Son zamanlarda giderek artan şiddet haberleri, kaygılarımızın direncini yokluyor sanki…
Neredeyse her gün bir başka cinnet haberiyle sarsılıyoruz…
Gerek görsel medya organları, gerekse sosyal medyanın olumsuz etkilerini de göz ardı edemeyiz elbette…
Tam da böylesi bir kırılma anında okumak, sorgulayarak ve canlılığın sorumluluğuna sığınarak okumak…
Kendine ait olabilme meselesi biraz da…
Herkesin her şey olduğu,
Laf kalabalığının bilginin önüne geçtiği,
Ekranların şiddet dizileriyle kuşatıldığı bir süreçte okumak… ;
Dostoyevski, Yeraltından Notlar adlı eserinde; “Yapabildiğim tek şey, sadece okumaktı. Kitaplar, büyük coşkular, zevkler, acılar veriyordu bana; bu nedenle onlardan çok faydalandığımı söyleyebilirim. ” diye yazar…
Görsel medyanın insan zihnini hangi tekniklerle etkilediği aşikâr…
Televizyon, bilgisayar ya da cep telefonu başında günde ortalama 7-10 saatini harcayan insan sayısında ki artış…
Dizilerde hep bir cinayet, şiddet…
Tam da böylesi bir kırılma anında okumak, sorgulayarak ve canlılığın sorumluluk bilinciyle okumak…
Zülfü Livaneli, Konstantiniyye Oteli adlı eserinde; “Zehirli dumanın boğulma derecesine getirdiği genç ciğerlerden, yürek paralayan öksürüklerle birlikte tarihin başlangıcından beri şiddetle karşılaşan masum insanların değişmez çığlığı yükseliyor: Neden? Neden? Bu şiddet neden?…” diye yazar
Okumak
Ezbere dayanmayan, şablonlara inat, bağımsız ve her şeyi anlama çabası gösteren olgun bir dönüşüm evresi…
Sevginin, sesin, rengin ve doğanın hızla tüketildiği bir süreçte okuma haritasına yayılan sade bir yolculuk…

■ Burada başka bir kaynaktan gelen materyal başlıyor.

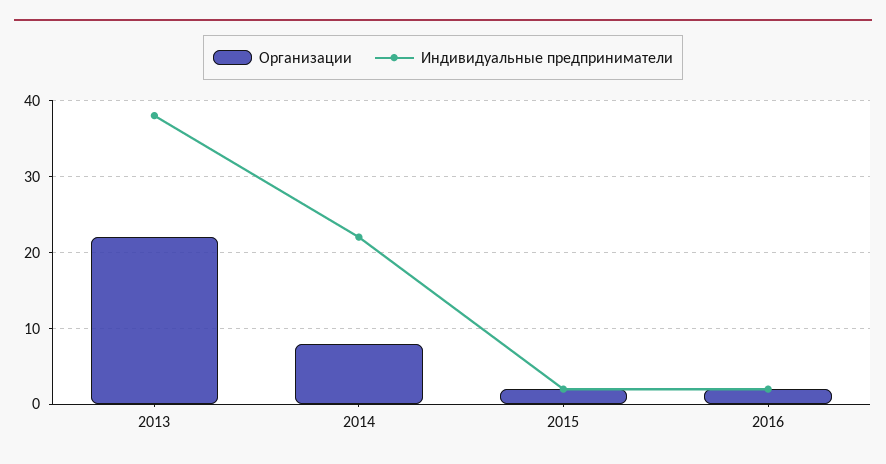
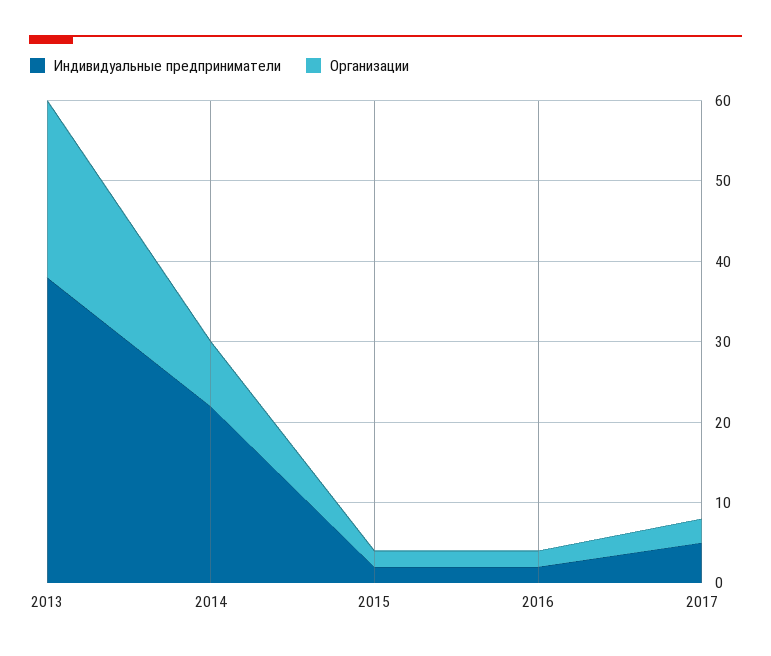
Индивидуальные предприниматели, 2017: none -> 5
Организации, 2017: none -> 3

Oğuz Atay ise Tutunamayanlar adlı eserinde; İnsanlar! Neden kaybolup gitmeme seyirci kalıyorsunuz? Benden ne kötülük gördünüz? İnsanlar, duygusuz bir telaşla kaçışıyordu. Çok zayıfladım insanlar!…” diye yazar
Bireyin ve özellikle doğanın toplum eliyle örselendiği bir çağ. Farkında olmak ya da soyutla somutun ikileminde yaşanan iz düşüm hali.
Görmek
Daha derinine,
Köklerine inmek…
Ama okuyarak, sorgulayarak…
Larry D. Rosen, Dağınık Zihin adlı eserinde, “Cihazımızı açtığımız an dikkatimizi kendine yönlendiren ve bir sonraki kaynağın ne kadar kolay erişilebilir olduğunu hatırlatan sayısız uygulama karşımıza çıkıyor. Artık kendimizi, telefonların küçük ekranlarının, tabletlerimizin orta boy ekranlarının, bilgisayarlarımızın daha büyücek ekranlarının ve HD televizyonlarımızın dev ekranlarının önüne park ediyoruz…” diye yazmış…
Televizyon, bilgisayar ya da cep telefonu başında günde ortalama 7-10 saatini harcayan insan sayısında ki artış…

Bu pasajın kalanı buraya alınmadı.